Political Activism in the Hudson Valley Post Trump | Chronogram Magazine
click to enlarge One Year Later: Hudson Valley Responds to Trump
Anna Victoria
Photos from the second annual Women’s March in Hudson on January 20

"If Trump is a threat to our democracy and the product of its weaknesses, the citizen activism he has inspired is the antidote, the way to vindicate our long experiment in self-rule. Opposition to Trump is calling millions of Americans to a new sense of citizenship."

One Nation After Trump

by E. J. Dionne, Norman Ornstein, and Thomas E. Mann

Eve Fox never liked politics. When she lived in DC years ago, she met people who were obsessed with working for members of Congress and reading three newspapers a day. Fox was never passionate like that. "Seemingly, politics is just so much about power and so little about public service, that it's distasteful," Fox says. A Woodstock-based strategic planning consultant to nonprofits, Fox is no stranger to activism, but usually her role is to help organizations engage people. Fox didn't really get involved with politics beyond voting. On November 8, 2016, all that changed. "When Trump got elected, that was really it." Fox became a concerned citizen and launched the blog Daily Acts of Resistance, where she shared information on upcoming policy items and votes, and on how people could contact elected officials and political action organizations. With Donald Trump the 45th president-elect, Fox became part of a catalyzing political movement on the left."While I don't think of my own political views as radical, I feel people like myself felt: okay, Obama is president; he's not necessarily able to accomplish what we hoped he would, but we live in this more progressive country in this more progressive time of the modern world. And suddenly it seemed like that's not necessarily true." What Fox and many others realized is that they have to work to maintain progressive policies gained during the Obama years.

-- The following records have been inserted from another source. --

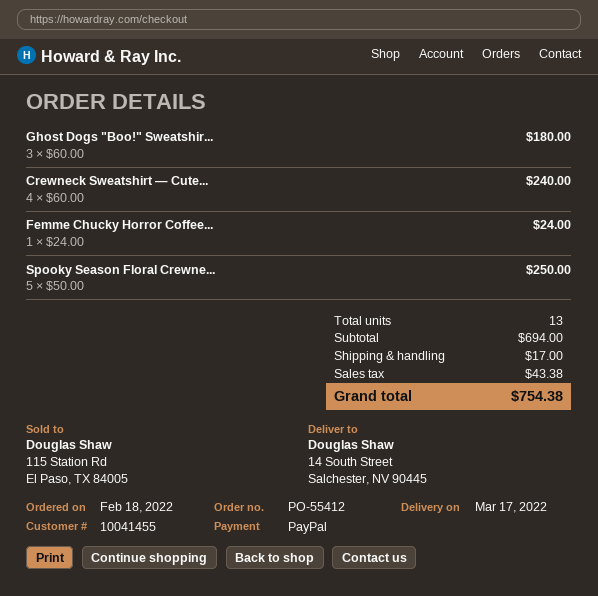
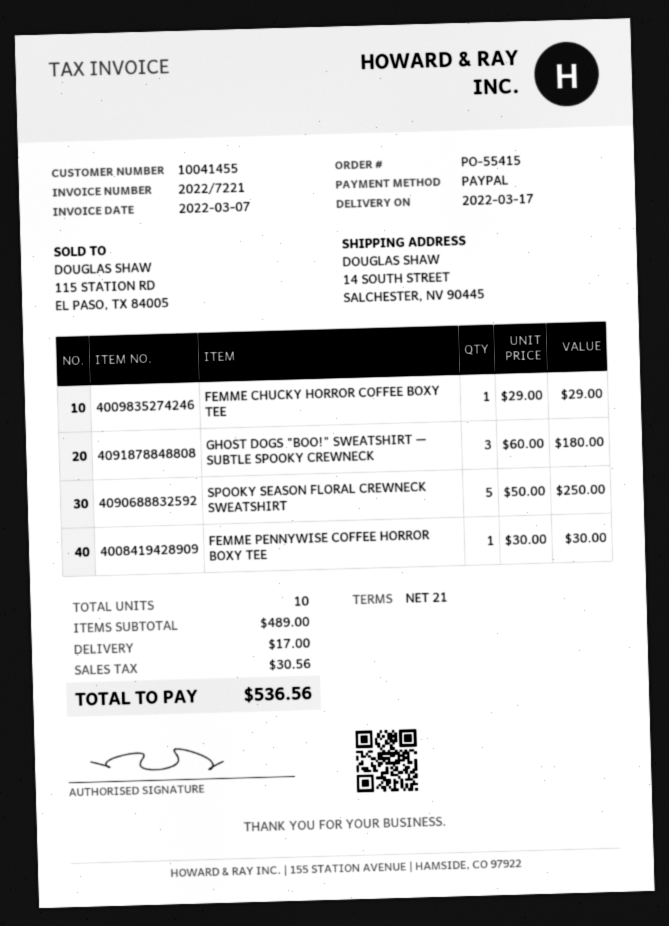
order number: PO-55412 -> PO-55415
Crewneck Sweatshirt — Cute...: 4 x 60.00 = 240.00 -> none
Femme Chucky Horror Coffee...: 1 x 24.00 = 24.00 -> 1 x 29.00 = 29.00
FEMME PENNYWISE COFFEE HORROR BOXY TEE: none -> 1 x 30.00 = 30.00
total quantity: 13 -> 10
subtotal: 694.00 -> 489.00
tax: 43.38 -> 30.56
total: 754.38 -> 536.56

Almost paradoxically, many progressives began to look to the Tea Party for inspiration. Begun in January 2009 with the inauguration of Barack Obama, the American conservative movement used grassroots activism to win influence over elected officials, advance a coordinated national agenda, and infiltrate the Republican Party and its representatives. The Tea Party might argue that a political revolution has already happened.

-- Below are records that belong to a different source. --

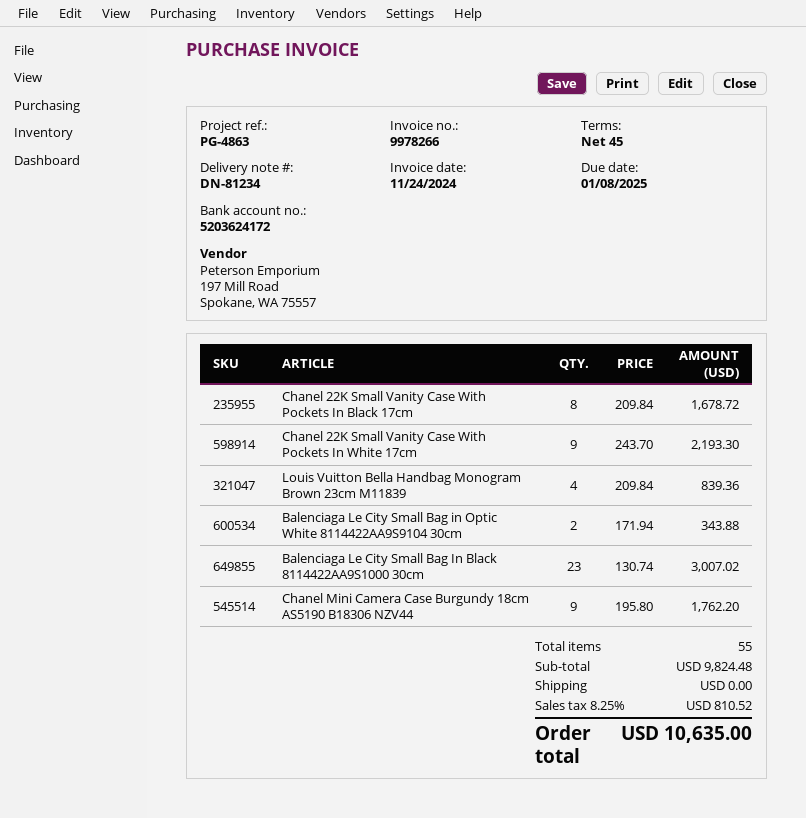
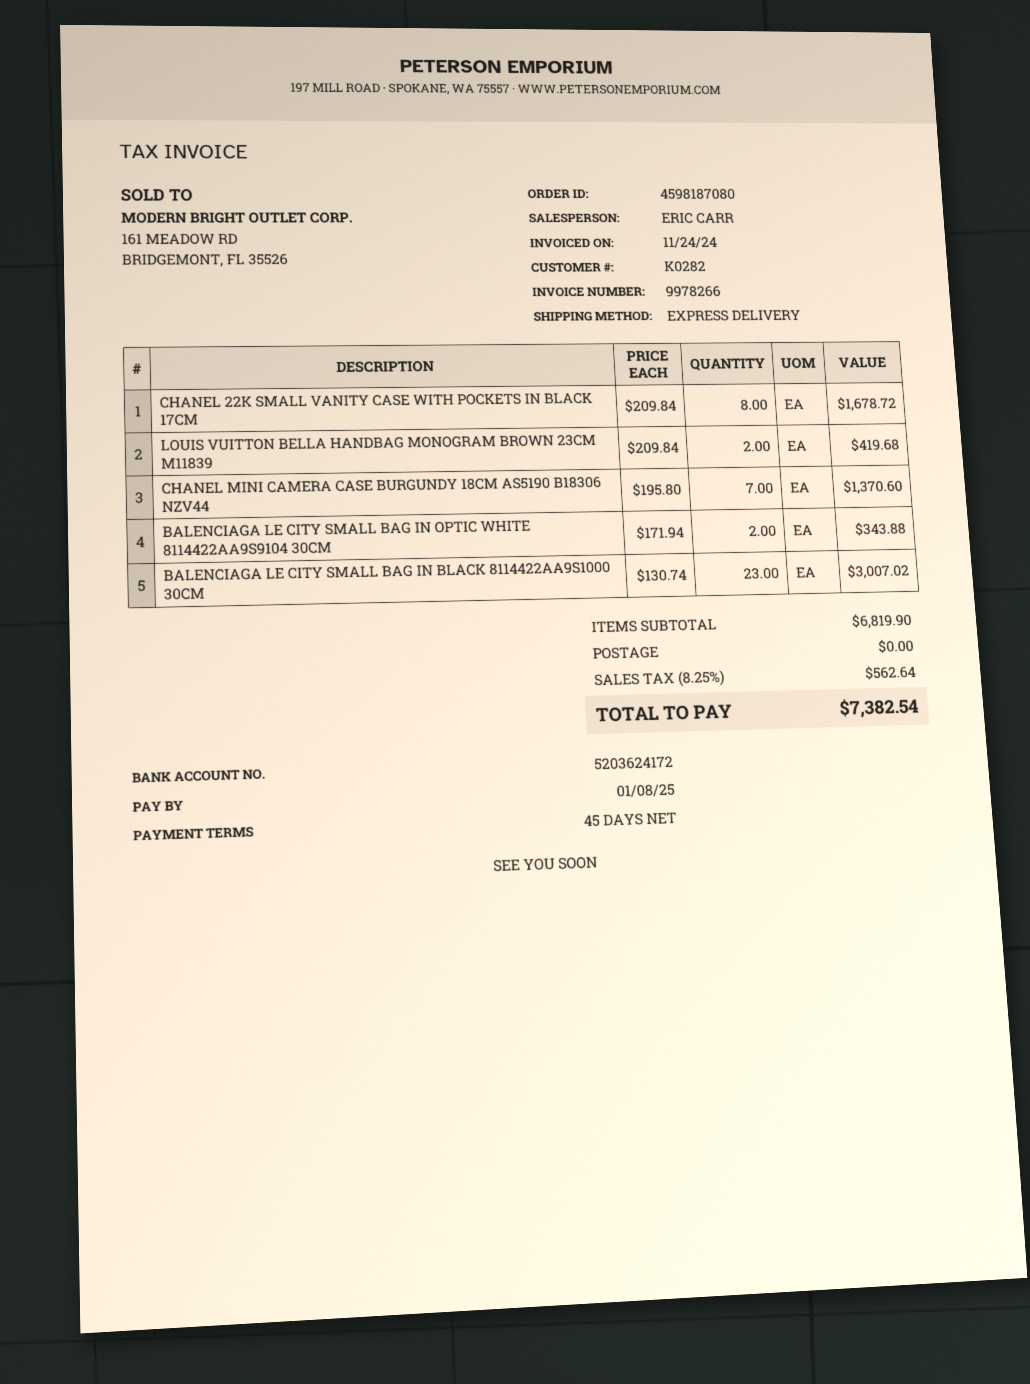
Chanel 22K Small Vanity Case With Pockets In White 17cm: 9 x 243.70 = 2193.30 -> none
Louis Vuitton Bella Handbag Monogram Brown 23cm M11839: 4 x 209.84 = 839.36 -> 2 x 209.84 = 419.68
Chanel Mini Camera Case Burgundy 18cm AS5190 B18306 NZV44: 9 x 195.80 = 1762.20 -> 7 x 195.80 = 1370.60
subtotal: 9824.48 -> 6819.90
tax: 8.25% = 810.52 -> 8.25% = 562.64
total: 10635.00 -> 7382.54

Fox points to Indivisible as an example of an organization that formed in response to Trump's election. They're a registered 501(c)(4) nonprofit that built a national grassroots campaign in 2017—with at least two local groups in every Congressional district, their website boasts. Their goal is "to defeat the Trump agenda, elect progressive leaders, and realize bold progressive policies." Cofounded by two former Congressional staffers who watched as the Tea Party took on a historically popular president with a Democratic supermajority, then slowed and sometimes defeated Obama's federal agenda. On December 14, 2016, they published a roadmap for Tea-Party-inspired civic engagement—the Guide—which outlines four key grassroots advocacy tactics and has been viewed and downloaded millions of times.

The Outrage

Last year, the Trump administration set out to systematically unravel progressive reforms, appointing people to key government positions who had been outspoken against the organizations they would now run, and confirming a conservative judge to the Supreme Court seat that had been open for a year after Republicans blocked Obama's nomination. From a travel ban on people from majority-Muslim countries to a failed attempt at repealing the Affordable Care Act, in his first 100 days as president, Trump got caught lying, he denounced the media, and his election campaign came under investigation for collusion with a foreign government.

One year later, a Marist poll has found that 53 percent of Americans do not think President Trump's first year in office has been successful, and 33 percent of those believe his time in office has been a major failure. In his most defiant moment, Trump fired FBI Director James Comey over the campaign investigation. Progressives consider his administration a threat to democracy.

click to enlarge One Year Later: Hudson Valley Responds to Trump
Anna Victoria

With ongoing spotlights on police brutality and racist, anti-immigration rhetoric, racial justice is a defining conversation of Trump's first year. White nationalism has once again become outspoken and Trump, who allegedly referred to Haiti and El Salvador as "shithole countries" in January, is seen as its leader. Ignacio Acevedo, lead organizer for the Poughkeepsie-based racial justice group, Nobody Leaves Mid-Hudson, recently told the Poughkeepsie Journal that the Hudson Valley is experiencing a surge in activism among people of color since Trump's election.

The Columbia County Sanctuary Movement (CCSM) was founded just weeks prior to the presidential election in response to anti-immigration campaign rhetoric. It's possibly the first and only immigrant justice organization in Columbia County and is currently on its way to 501(c)3 status. "In our first year, we have seen an incredible increase in civic engagement with immigrant and migrant justice issues," explains Bryan MacCormack, CCSM's executive director. Twelve CCSM members have attended six regional, state, and national workshops, trainings, and conferences. Members participated in direct actions outside Congressman John Faso's office and house to demand a Clean Dream Act. Over 100 CCSM members with various immigration statuses participated in city Council meetings and won a Welcoming and Inclusive resolution for Hudson in March.